Das kündigte Salvini am Mittwoch bei der Konferenz „Europa und die Alpen“ im Europäischen Parlament in Straßburg an. „Wir haben es mit bilateralen und multilateralen Gesprächen versucht, aber wenn man merkt, dass auf der anderen Seite kein großer Wunsch besteht, das Problem zu lösen, dann kann man wenig tun“, erklärte Salvini.
In den nächsten Tagen würden sich „im Namen des fairen Wettbewerbs“ zunächst die Europäische Kommission und dann der Europäische Gerichtshof mit der Frage befassen, die die italienische Regierung „nach so vielen Jahren des Schweigens“ zur Rechtmäßigkeit der von Österreich auferlegten Beschränkungen am Brennerpass gestellt hat, sparte der Verkehrsminister einmal mehr nicht mit verbalen Spitzen.
Zuvor muss EU-Kommission befasst werden
Laut Artikel 259 kann jeder EU-Mitgliedstaat den EuGH anrufen, wenn er der Auffassung ist, dass ein anderes Mitglied gegen eine Verpflichtung aus den Verträgen verstoßen hat. Bevor ein Mitgliedstaat wegen einer angeblichen Verletzung der Verpflichtungen aus den Verträgen gegen einen anderen Staat Klage erhebt, muss allerdings die EU-Kommission damit befasst werden.
Diese erlässt eine mit Gründen versehene Stellungnahme und gibt den beteiligten Staaten zuvor Gelegenheit zu schriftlicher und mündlicher Äußerung in einem kontradiktorischen Verfahren. Gibt die Kommission innerhalb von drei Monaten nach dem Zeitpunkt, in dem ein entsprechender Antrag gestellt wurde, keine Stellungnahme ab, so kann ungeachtet des Fehlens der Stellungnahme vor dem Gerichtshof geklagt werden.
Klage Italiens im Oktober beschlossen
Die Klage Italiens vor dem EuGH war im Oktober im Ministerrat beschlossen worden. Zuvor hatte Salvini monatelang gegen die Tiroler Maßnahmen wie Sektorales Lkw-Fahrverbot oder Nachtfahrverbot mobilisiert und Drohungen ausgestoßen, unter anderem auch im Zuge eines Besuchs am Brenner – mehr dazu in Salvini teilt am Brenner gegen Tirol aus.

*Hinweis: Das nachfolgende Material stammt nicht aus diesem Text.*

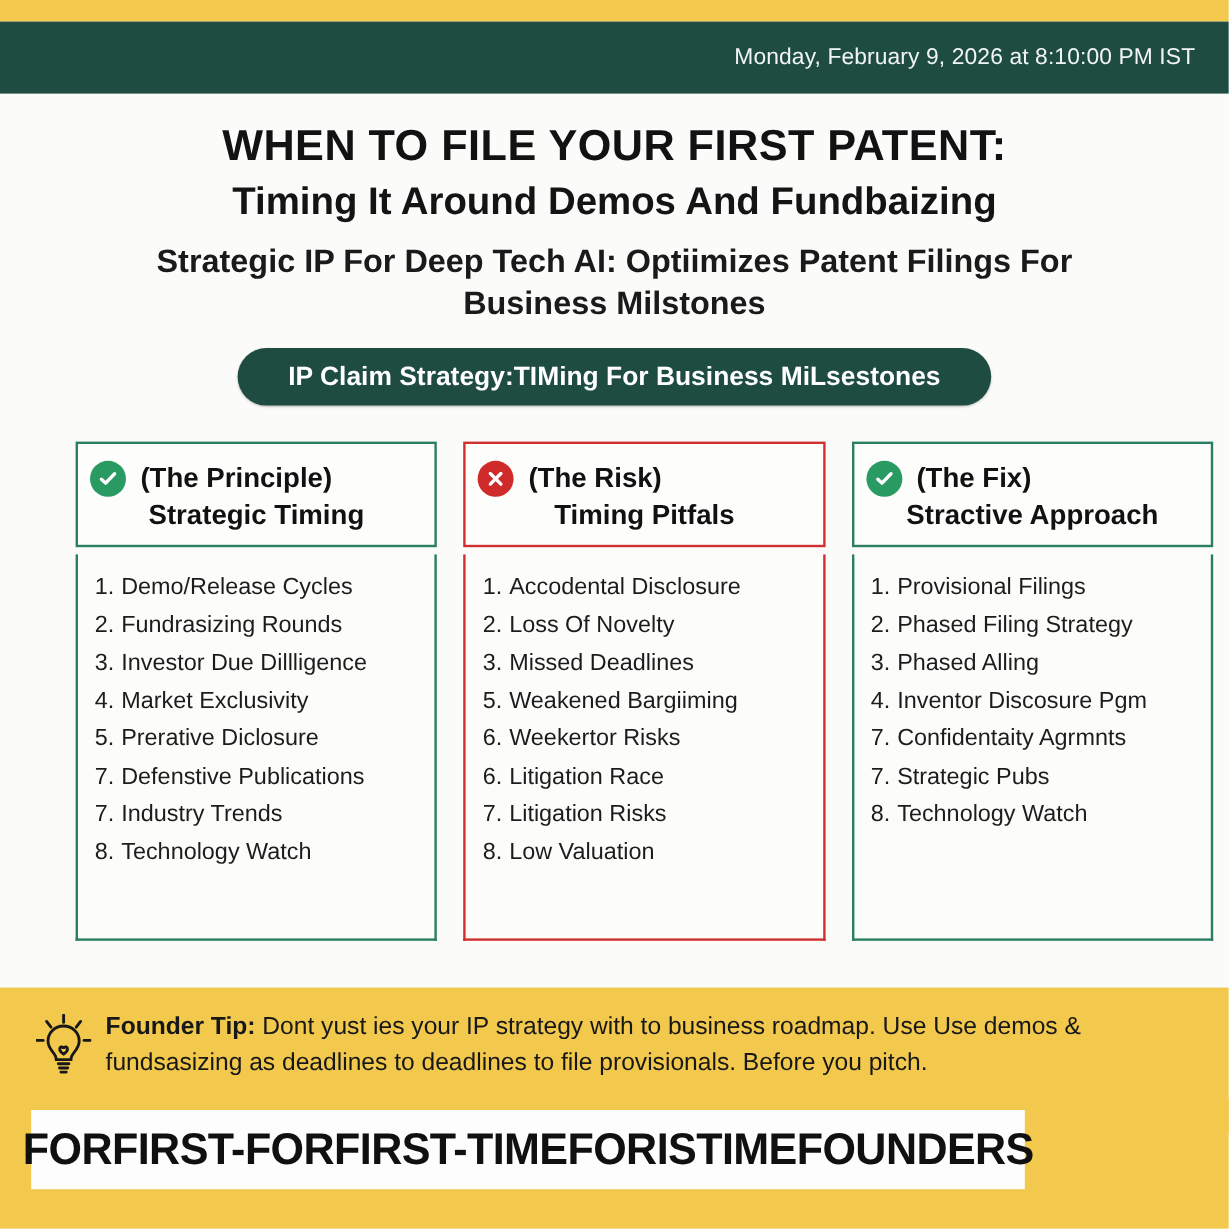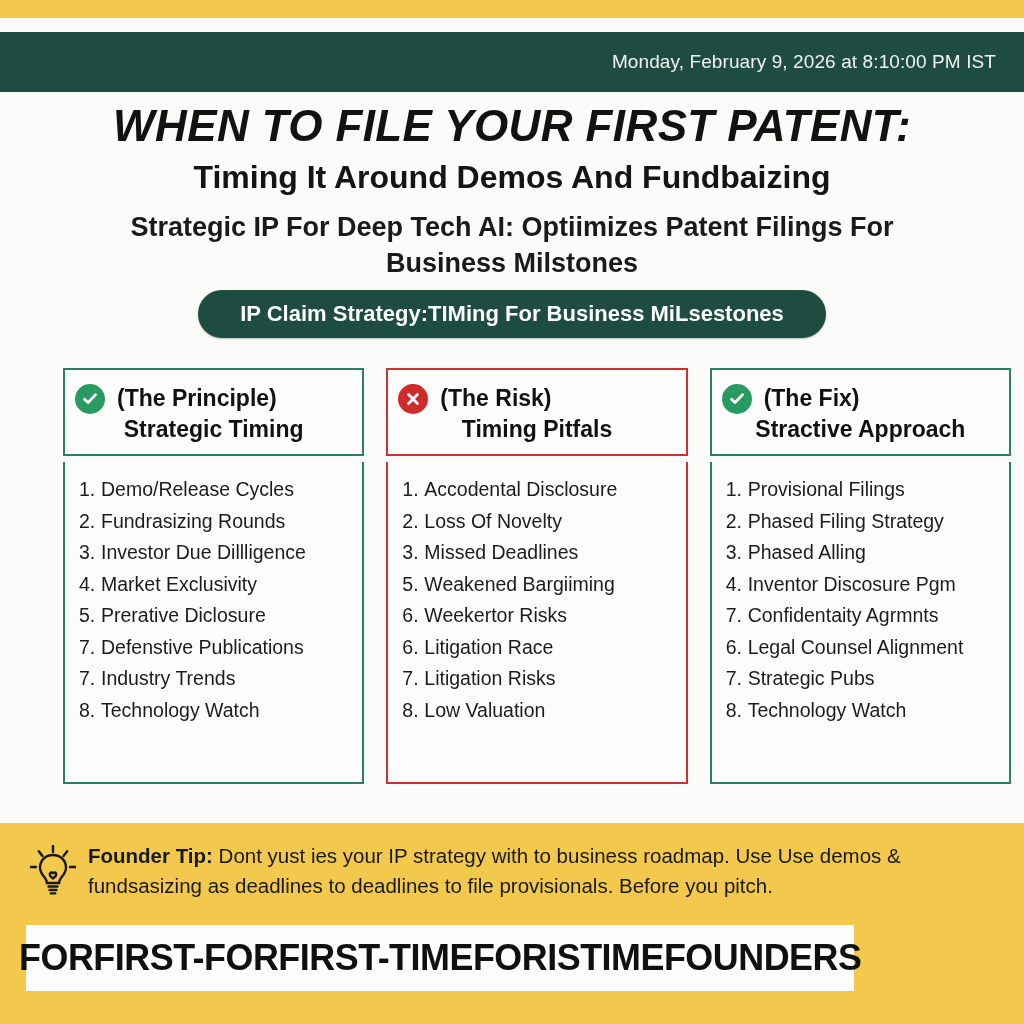"Monday, February 9, 2026 at" .top-bar { top: 32px -> 18px }
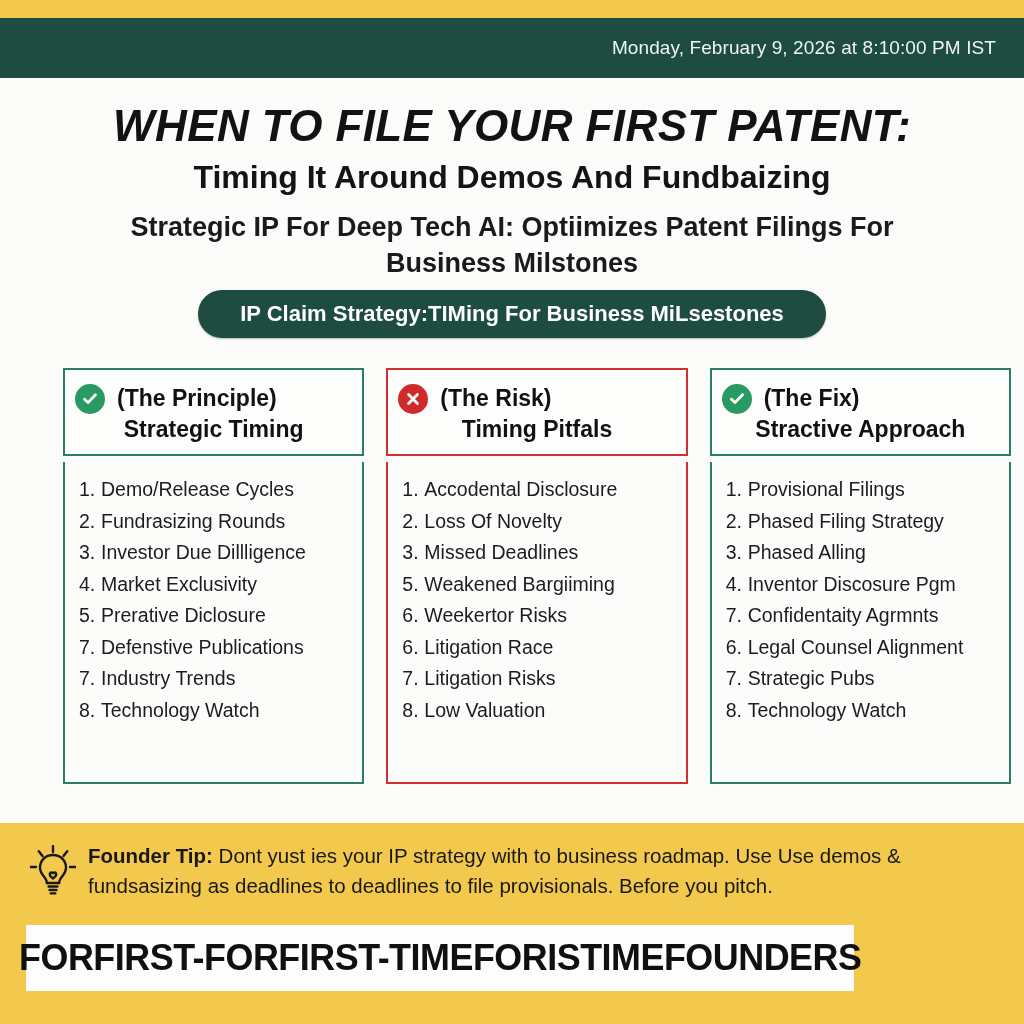"WHEN TO FILE YOUR FIRST" .t1 { font-size: 44px -> 36px; font-style: italic -> none }
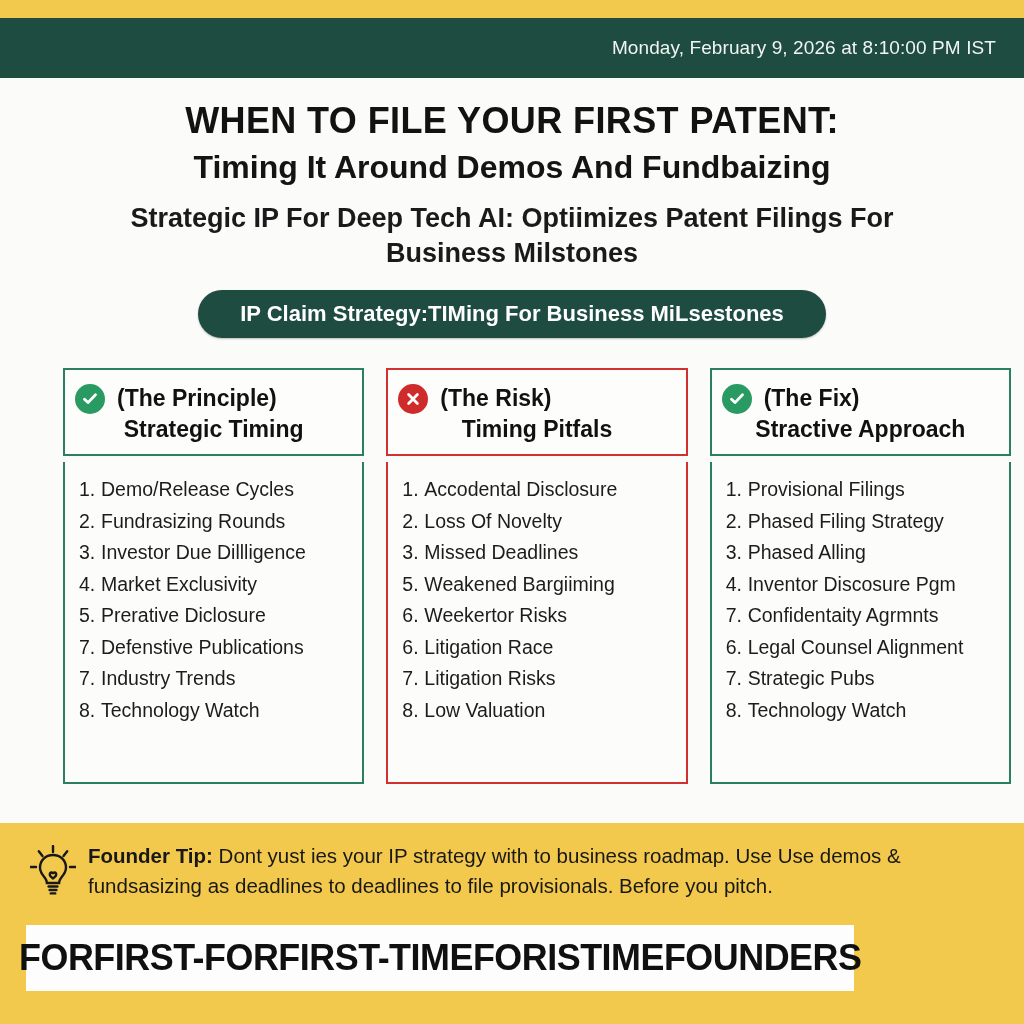"6. Legal Counsel Alignment" li { html: <li><span>6.</span><span>Legal Counsel Alignment</span></li> -> none }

Es handle sich um eine „schwierige, aber zwingende Entscheidung angesichts der Haltung der EU-Kommission und der Unmöglichkeit, eine Verhandlungslösung zu erreichen“, hatte es seitens Italiens geheißen. „Erstmals in der Geschichte der italienischen Republik hat der Ministerrat den Rekurs beim EuGH in Luxemburg gegen die Transitverbote beschlossen, die die österreichische Regierung einseitig am Brenner aufgezwungen hat“, erklärte Salvini.
Salvini auch mit Vorwürfen gegen EU-Kommission
Der Lega-Politiker geißelte stets das Vorgehen Tirols bzw. Österreichs und betrachtete es als EU-rechtswidrig. Der EU-Kommission warf er bisher Untätigkeit vor, da sie nicht von sich aus ein EU-Vertragsverletzungsverfahren einleitete.
Scharfe Reaktion von Gewessler
Verkehrsministerin Leonore Gewessler (Grüne) hatte auf die Klage gegenüber der APA scharf reagiert. „Die Situation der Menschen in der gesamten Region Tirol ist ihm offenbar egal“, meinte die Ministerin in Richtung Salvini. Die Tiroler Landesregierung aus ÖVP und SPÖ machte indes wiederholt klar, nicht von den Maßnahmen abzusehen, solange es keine große europäische Lösung gebe.
Landeshauptmann Anton Mattle (ÖVP) hatte in den vergangenen Monaten noch gehofft, dass die Klage noch abgewendet werden könne. Eine Lösung mit Italien sei „noch möglich“, meinte der Landeschef etwa noch Ende Oktober nach einem Treffen mit Regierungsstaatssekretär Alfredo Mantovano, einem engen Mitarbeiter von Ministerpräsidentin Giorgia Meloni (Fratelli D’Italia), in Rom – mehr dazu in Mattle: Lösung mit Italien „noch möglich“.
Italienische Frächter zeigen sich erfreut
Der Frächterverband Fai-Conftrasporto begrüßte am Mittwoch wenig überraschend die Stellungnahme Salvinis. „Die Überquerung des Alpenbogens ist für die italienische und europäische Wirtschaft von entscheidender Bedeutung“, erklärte Verbandspräsident Paolo Uggé.